Whatever pictures appear, omit them, and repeat the data below exactly.
====
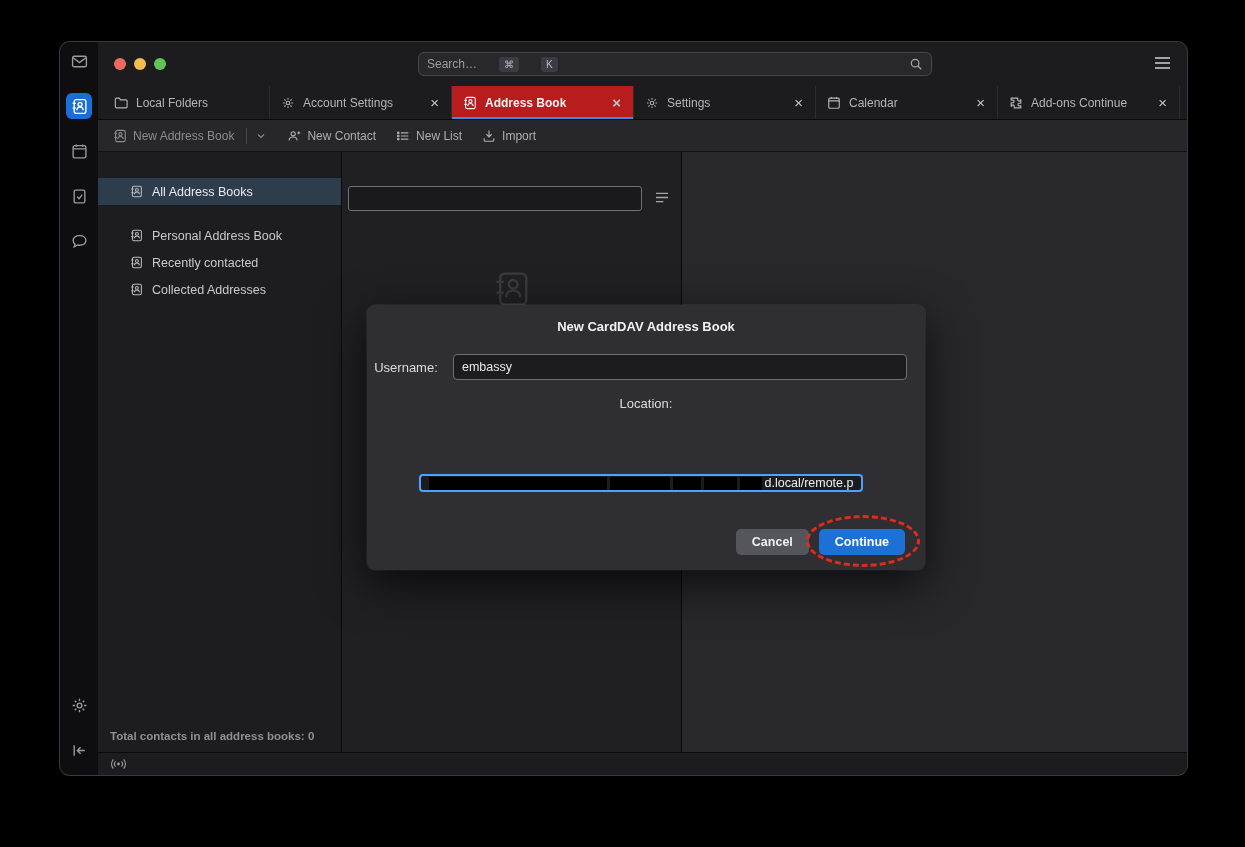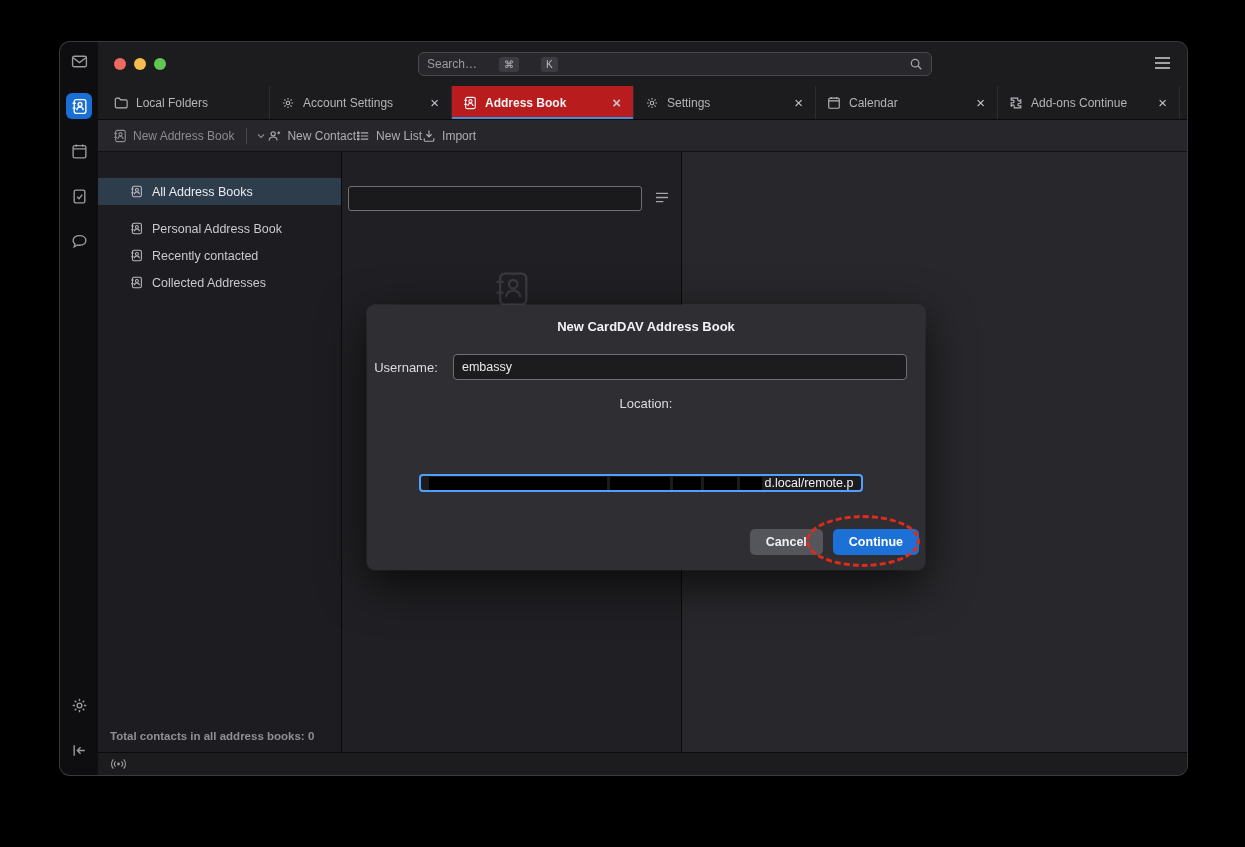--- a/index.html
+++ b/index.html
@@ -43,7 +43,7 @@
   .tab.active { background:#b91c1c; color:#f2f2f4; font-weight:bold; box-shadow: inset 0 -2px 0 #3f8cdf; }
 
   
-  .toolbar { height:32px; display:flex; align-items:center; padding-left:15px;
+  .toolbar { height:32px; display:flex; align-items:center; gap:20px; padding-left:15px;
     background:#26262b; border-bottom:1px solid #121214; font-size:12px; }
   .tb-btn { display:flex; align-items:center; gap:6px; color:#adadb3; }
   .tb-btn.dim { color:#8b8b91; }

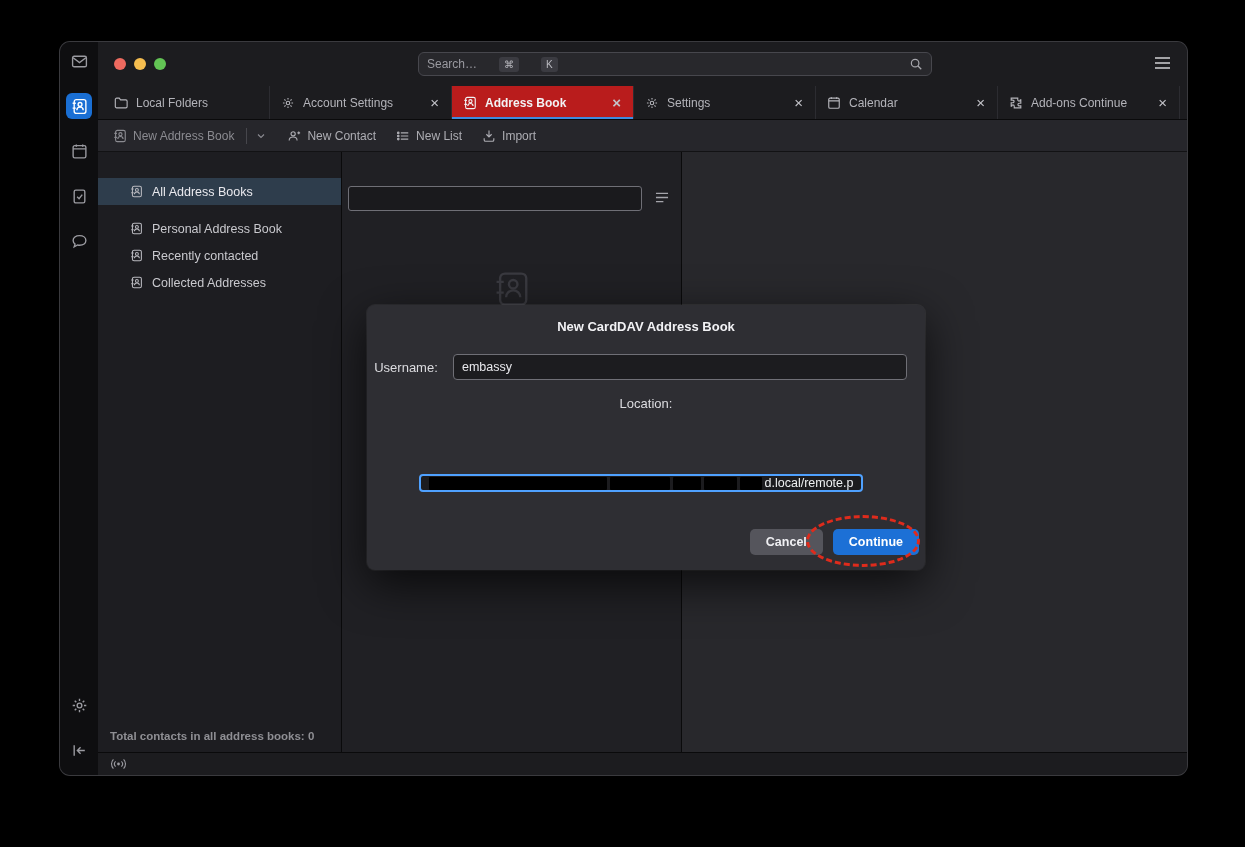--- a/index.html
+++ b/index.html
@@ -56,7 +56,7 @@
   .ab-item { height:27px; display:flex; align-items:center; gap:9px; padding-left:32px; color:#c9c9ce; font-size:12.5px; }
   .ab-item .ab-icon { display:flex; color:#b9b9bf; }
   .ab-item.selected { background:#2e3d4c; color:#e9e9ee; }
-  .ab-item.top { margin-bottom:10px; }
+  .ab-item.top { margin-bottom:17px; }
   .total-contacts { position:absolute; left:12px; bottom:10px; color:#8f8f94; font-size:11.5px; font-weight:bold; }
 
   .mid-pane { flex:0 0 340px; background:#202024; border-right:1px solid #0a0a0b; position:relative; }

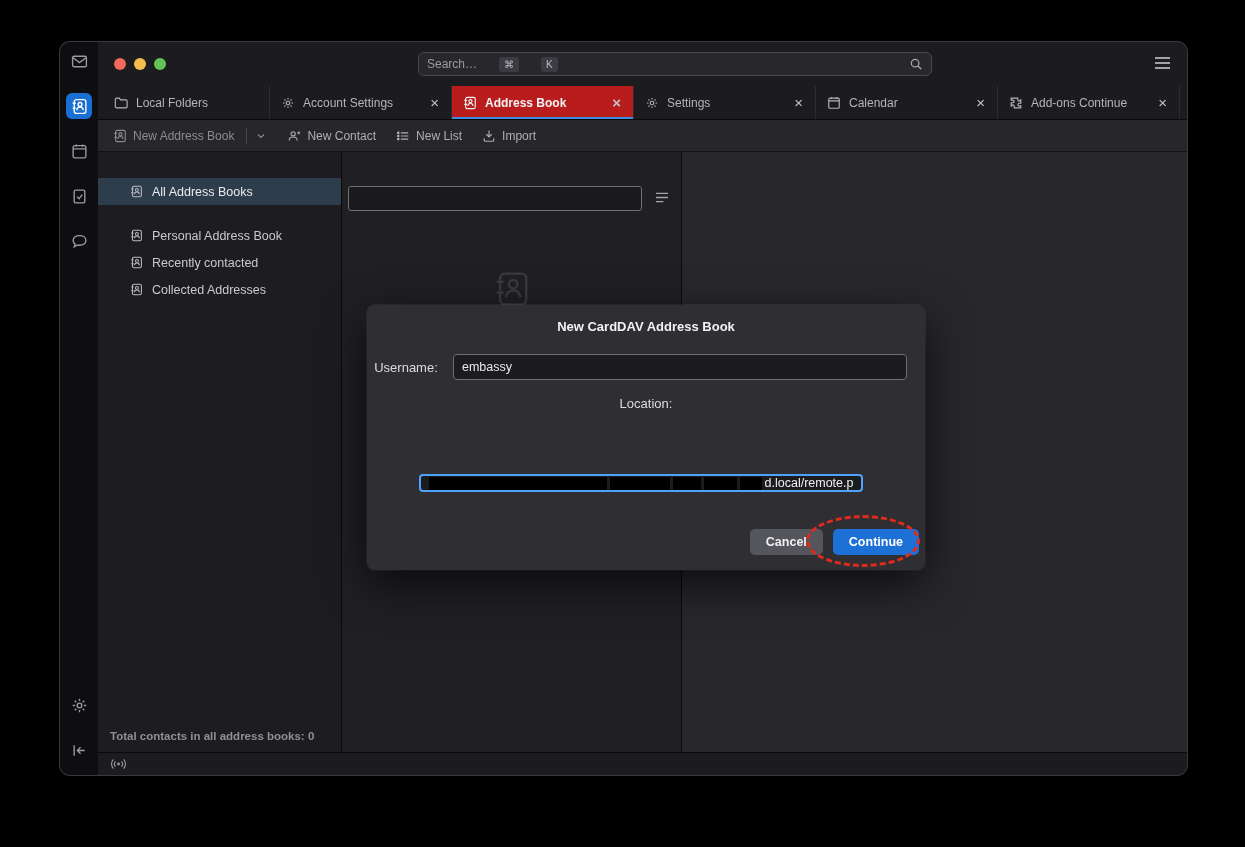--- a/index.html
+++ b/index.html
@@ -89,7 +89,7 @@
   .redact { background:#000; height:13px; border-radius:1px; flex:0 0 auto; }
   .redact.r1{width:178px;} .redact.r2{width:60px;} .redact.r3{width:28px;} .redact.r4{width:33px;} .redact.r5{width:22px;}
   .loc-suffix { color:#eef0f2; white-space:nowrap; }
-  .dialog-buttons { position:absolute; right:6px; bottom:15px; display:flex; gap:10px; }
+  .dialog-buttons { position:absolute; right:20px; bottom:15px; display:flex; gap:10px; }
   .btn { height:26px; border-radius:5px; font-size:12.5px; font-weight:bold; display:flex;
     align-items:center; justify-content:center; padding:0 16px; border:none; }
   .btn.cancel { background:#55555c; color:#f0f0f3; }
====
Task solution –
--- a/index.html
+++ b/index.html
@@ -43,7 +43,7 @@
   .tab.active { background:#b91c1c; color:#f2f2f4; font-weight:bold; box-shadow: inset 0 -2px 0 #3f8cdf; }
 
   
-  .toolbar { height:32px; display:flex; align-items:center; padding-left:15px;
+  .toolbar { height:32px; display:flex; align-items:center; gap:20px; padding-left:15px;
     background:#26262b; border-bottom:1px solid #121214; font-size:12px; }
   .tb-btn { display:flex; align-items:center; gap:6px; color:#adadb3; }
   .tb-btn.dim { color:#8b8b91; }

--- a/index.html
+++ b/index.html
@@ -56,7 +56,7 @@
   .ab-item { height:27px; display:flex; align-items:center; gap:9px; padding-left:32px; color:#c9c9ce; font-size:12.5px; }
   .ab-item .ab-icon { display:flex; color:#b9b9bf; }
   .ab-item.selected { background:#2e3d4c; color:#e9e9ee; }
-  .ab-item.top { margin-bottom:10px; }
+  .ab-item.top { margin-bottom:17px; }
   .total-contacts { position:absolute; left:12px; bottom:10px; color:#8f8f94; font-size:11.5px; font-weight:bold; }
 
   .mid-pane { flex:0 0 340px; background:#202024; border-right:1px solid #0a0a0b; position:relative; }

--- a/index.html
+++ b/index.html
@@ -89,7 +89,7 @@
   .redact { background:#000; height:13px; border-radius:1px; flex:0 0 auto; }
   .redact.r1{width:178px;} .redact.r2{width:60px;} .redact.r3{width:28px;} .redact.r4{width:33px;} .redact.r5{width:22px;}
   .loc-suffix { color:#eef0f2; white-space:nowrap; }
-  .dialog-buttons { position:absolute; right:6px; bottom:15px; display:flex; gap:10px; }
+  .dialog-buttons { position:absolute; right:20px; bottom:15px; display:flex; gap:10px; }
   .btn { height:26px; border-radius:5px; font-size:12.5px; font-weight:bold; display:flex;
     align-items:center; justify-content:center; padding:0 16px; border:none; }
   .btn.cancel { background:#55555c; color:#f0f0f3; }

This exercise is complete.